REQUIRED ACTION >>
Below are records; report the number of lines among them that include the word "Ostatni", and nothing further.

▼▼▼

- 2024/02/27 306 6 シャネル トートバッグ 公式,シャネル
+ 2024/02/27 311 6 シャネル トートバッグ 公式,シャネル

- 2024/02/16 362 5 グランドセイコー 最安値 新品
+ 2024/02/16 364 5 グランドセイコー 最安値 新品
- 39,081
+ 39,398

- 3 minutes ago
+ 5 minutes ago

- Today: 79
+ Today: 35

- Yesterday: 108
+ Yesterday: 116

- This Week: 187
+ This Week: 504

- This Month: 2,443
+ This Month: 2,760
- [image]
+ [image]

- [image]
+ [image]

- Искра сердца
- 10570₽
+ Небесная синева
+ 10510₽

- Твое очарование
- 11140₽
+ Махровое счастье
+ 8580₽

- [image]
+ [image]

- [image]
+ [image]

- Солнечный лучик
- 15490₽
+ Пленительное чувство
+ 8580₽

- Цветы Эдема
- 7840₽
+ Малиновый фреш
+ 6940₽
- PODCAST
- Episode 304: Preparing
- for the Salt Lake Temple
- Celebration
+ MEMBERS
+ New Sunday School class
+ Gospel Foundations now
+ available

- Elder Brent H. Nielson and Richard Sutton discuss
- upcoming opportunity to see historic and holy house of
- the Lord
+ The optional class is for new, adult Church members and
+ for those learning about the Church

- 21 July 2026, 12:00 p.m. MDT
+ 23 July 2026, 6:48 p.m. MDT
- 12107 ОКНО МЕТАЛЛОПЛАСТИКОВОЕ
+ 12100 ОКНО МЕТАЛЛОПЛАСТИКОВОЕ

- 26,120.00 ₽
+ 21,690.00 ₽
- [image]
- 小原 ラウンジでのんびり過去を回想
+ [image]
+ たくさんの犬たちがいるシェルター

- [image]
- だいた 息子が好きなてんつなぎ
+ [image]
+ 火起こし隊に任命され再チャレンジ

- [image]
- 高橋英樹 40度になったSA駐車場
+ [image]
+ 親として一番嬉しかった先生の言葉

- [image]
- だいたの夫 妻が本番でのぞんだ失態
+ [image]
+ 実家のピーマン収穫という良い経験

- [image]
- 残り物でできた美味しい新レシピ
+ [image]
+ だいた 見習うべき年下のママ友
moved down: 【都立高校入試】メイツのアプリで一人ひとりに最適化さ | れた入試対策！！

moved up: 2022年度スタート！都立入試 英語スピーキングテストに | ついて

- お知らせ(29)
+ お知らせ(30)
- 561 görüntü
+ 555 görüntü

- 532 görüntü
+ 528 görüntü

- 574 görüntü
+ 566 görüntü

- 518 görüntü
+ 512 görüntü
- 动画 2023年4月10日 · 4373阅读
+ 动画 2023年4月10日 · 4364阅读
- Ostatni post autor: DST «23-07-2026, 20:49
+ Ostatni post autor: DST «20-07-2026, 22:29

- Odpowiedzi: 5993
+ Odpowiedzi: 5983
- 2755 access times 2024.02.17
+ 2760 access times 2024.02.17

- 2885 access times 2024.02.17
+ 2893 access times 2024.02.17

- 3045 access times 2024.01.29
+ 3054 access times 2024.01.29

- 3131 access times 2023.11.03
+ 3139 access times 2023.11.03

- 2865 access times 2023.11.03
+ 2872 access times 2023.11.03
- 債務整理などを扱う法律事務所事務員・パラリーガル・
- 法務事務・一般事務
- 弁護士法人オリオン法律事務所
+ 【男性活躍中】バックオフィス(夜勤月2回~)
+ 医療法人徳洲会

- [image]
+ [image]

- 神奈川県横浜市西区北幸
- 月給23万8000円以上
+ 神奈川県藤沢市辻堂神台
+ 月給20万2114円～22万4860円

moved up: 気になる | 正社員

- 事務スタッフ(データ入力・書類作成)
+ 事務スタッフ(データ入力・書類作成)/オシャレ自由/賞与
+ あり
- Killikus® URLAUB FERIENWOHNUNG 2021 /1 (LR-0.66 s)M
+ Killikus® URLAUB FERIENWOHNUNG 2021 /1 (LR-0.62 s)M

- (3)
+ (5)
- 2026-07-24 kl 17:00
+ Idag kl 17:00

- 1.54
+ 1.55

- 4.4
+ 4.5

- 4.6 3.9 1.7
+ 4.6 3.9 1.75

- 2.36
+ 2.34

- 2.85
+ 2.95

▲▲▲

TASK OUTPUT >>
2